If you are a cardiovascular administrator or physician leader, you have likely been asked the question: “What is your ambulatory strategy?” It is an increasingly popular query in the cardiovascular world. Any ambulatory strategy will require the consideration of an ambulatory surgical center (ASC) or office-based lab (OBL) as a means to provide outpatient cardiovascular services. To better understand the required steps in considering and implementing an ASC or OBL plan, Anne Beekman, RN, Vice President of MedAxiom Consulting, spoke with Jacob Turmell, DNP, RN, Vice President of MedAxiom Consulting, and Marc Toth, CMAA, Chief Executive Officer of ACA Cardiovascular.

Ms. Beekman: Why is developing an ambulatory strategy such a hot topic?

Mr. Turmell: Every day, we see an increase in the shift to more of an ambulatory setting for many procedures that were once inpatient. The Centers for Medicare & Medicaid Services (CMS) is changing reimbursement to push certain procedures into the ASC or OBL, particularly in the vascular, electrophysiology, and cardiac space. With this change, cardiology practices are finding it to be a step in the value transition and a better patient and provider experience. The risk of not creating an ambulatory strategy for your practice is that someone else will, putting you in a position to potentially lose patients and market share.

Ms. Beekman: What advice would you offer to a program or physician group considering an ASC or OBL?

Figure 1. Organizational structure of cardiovascular centers with subspecialties.

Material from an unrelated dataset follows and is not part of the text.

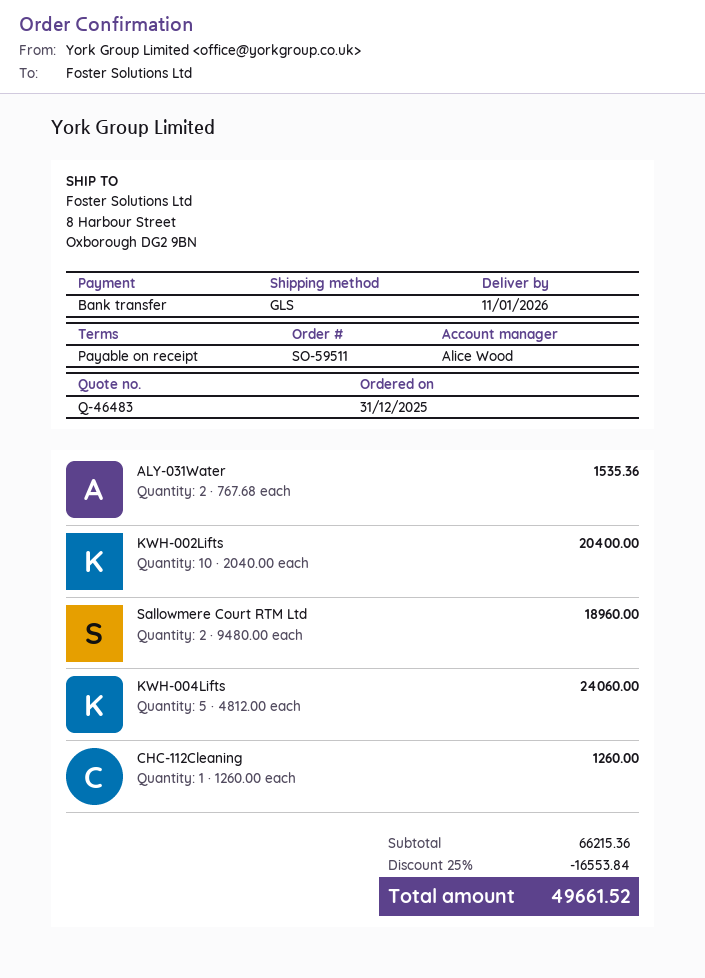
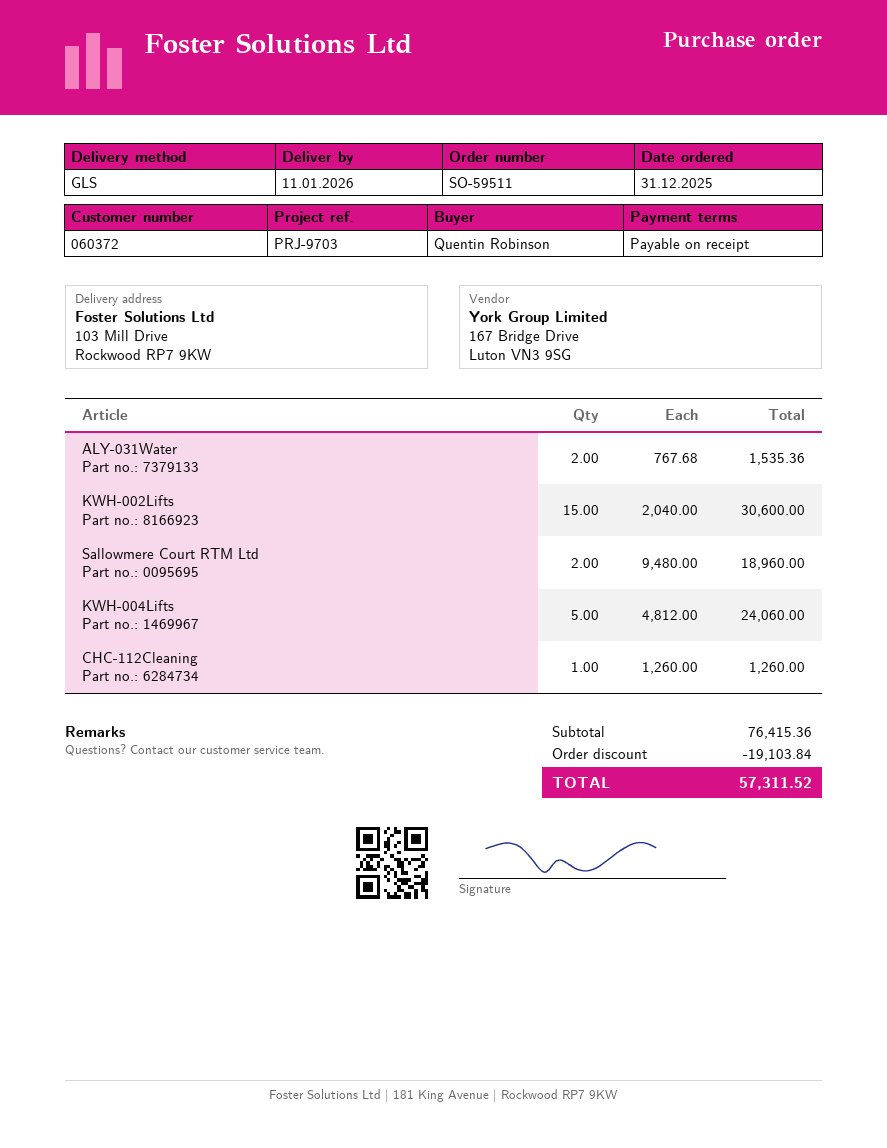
ship to: 8 Harbour Street, Oxborough DG2 9BN -> 103 Mill Drive, Rockwood RP7 9KW
KWH-002Lifts: 10 x 2040.00 = 20400.00 -> 15 x 2040.00 = 30600.00
subtotal: 66215.36 -> 76415.36
discount: 16553.84 -> 19103.84
total: 49661.52 -> 57311.52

Mr. Toth: Determine your outpatient strategy for the next 5 to 10 years; this will help identify what you should do today. Understand local, state, and federal regulations, and select the range of services you would like to offer, considering which subspecialties will be complementary to the case mix you offer. The scope of services at many cardiovascular centers is represented in Figure 1.

Next, you should work to understand the local market dynamics in terms of referrals and potential physician partners or a joint venture with a hospital. Also, what are the facility options and limitations you face when considering the options of an OBL in an office, de novo ASC, or timeshare facility with other subspecialties?

During the predevelopment strategy phase, it would be helpful to focus on the following considerations:

  • Carefully assess patient volume based on expected physician participation and interest
  • With projected volume, estimate corresponding construction, supply, and staffing costs
  • Choose a facility that is appropriately sized for today’s and tomorrow’s case load expectations
  • Engage with a qualified architect and construction management firm with significant ASC experience to ensure that the facility is built to Medicare standards
  • Develop a sound pro forma with expected volumes and realistic debt, with a business plan addressing key operational and governance issues including all key stakeholders
  • Select a health care attorney with expertise in developing ASC structure

Ms. Beekman: How do you decide whether an OBL or ASC is right the path?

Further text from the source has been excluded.